WORK REQUEST: Line count for "position": give the number of lines in the records below that hold it, and nothing else.

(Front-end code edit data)
--- START ---

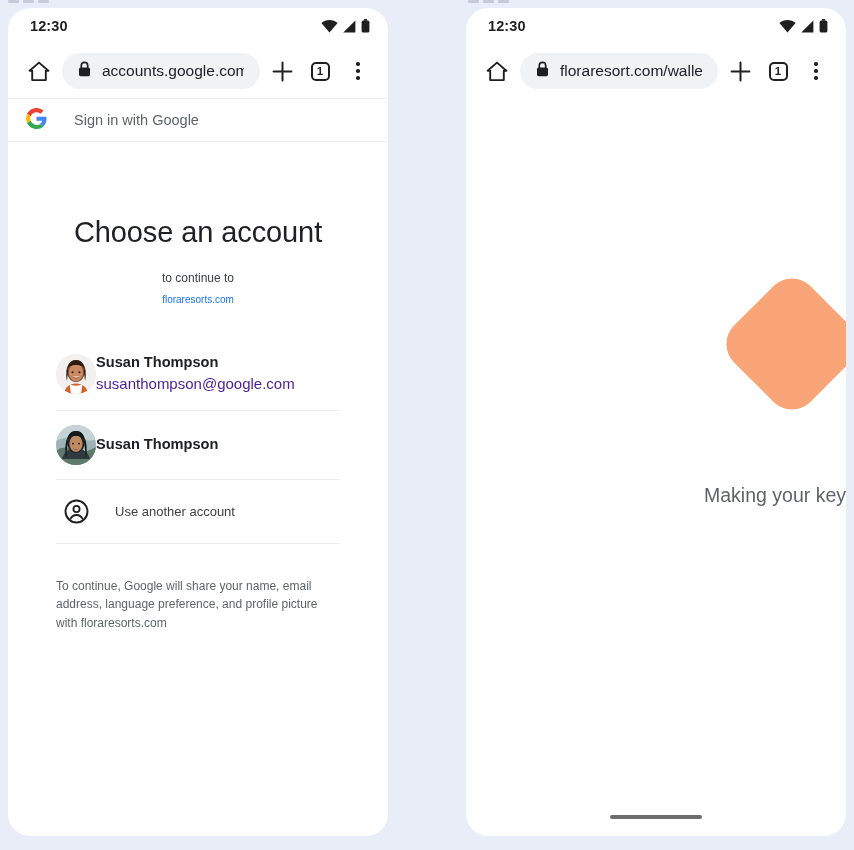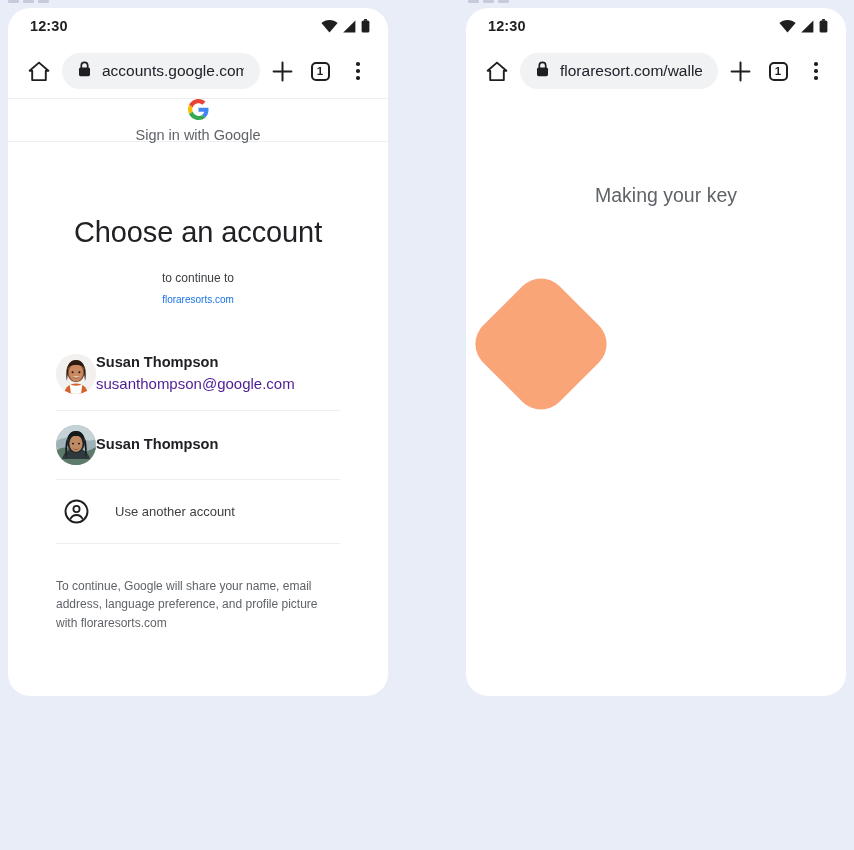--- a/index.html
+++ b/index.html
@@ -33,21 +33,21 @@
     border-radius: 1px;
   }
   .top-crumb.left { left: 8px; }
   .top-crumb.right { left: 468px; }
 
   
   .phone {
     position: absolute;
     top: 8px;
     width: 380px;
-    height: 688px;
+    height: 828px;
     background: #ffffff;
     border-radius: 22px;
     overflow: hidden;
   }
   .phone.left  { left: 8px; }
   .phone.right { left: 466px; }
 
   
   .statusbar {
     height: 36px;
@@ -144,24 +144,23 @@
     display: block;
   }
 
   
   .gheader {
     height: 44px;
     border-top: 1px solid #eceef0;
     border-bottom: 1px solid #eceef0;
     display: flex;
     align-items: center;
-    gap: 3px;
+    gap: 27px;
     padding: 0 18px;
     box-sizing: border-box;
-    flex-direction: column;
   }
   .gheader .gtext {
     font-size: 14.5px;
     color: #5f6368;
   }
 
   
   .page {
     padding: 0 48px;
   }
@@ -239,24 +238,23 @@
     margin-top: 33px;
     font-size: 12px;
     line-height: 1.55;
     color: #5f6368;
   }
 
   
   .wallet-body {
     height: calc(828px - 36px - 54px);
     display: flex;
-    flex-direction: row;
-    align-items: flex-start;
+    flex-direction: column;
+    align-items: flex-end;
     position: relative;
-    padding-left: 21px;
   }
   .diamond {
     width: 108px;
     height: 108px;
     border-radius: 26px;
     transform: rotate(45deg);
     margin-top: 192px;
   }
   .wallet-label {
     margin-top: 86px;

--- END ---

SOLUTION BELOW: 2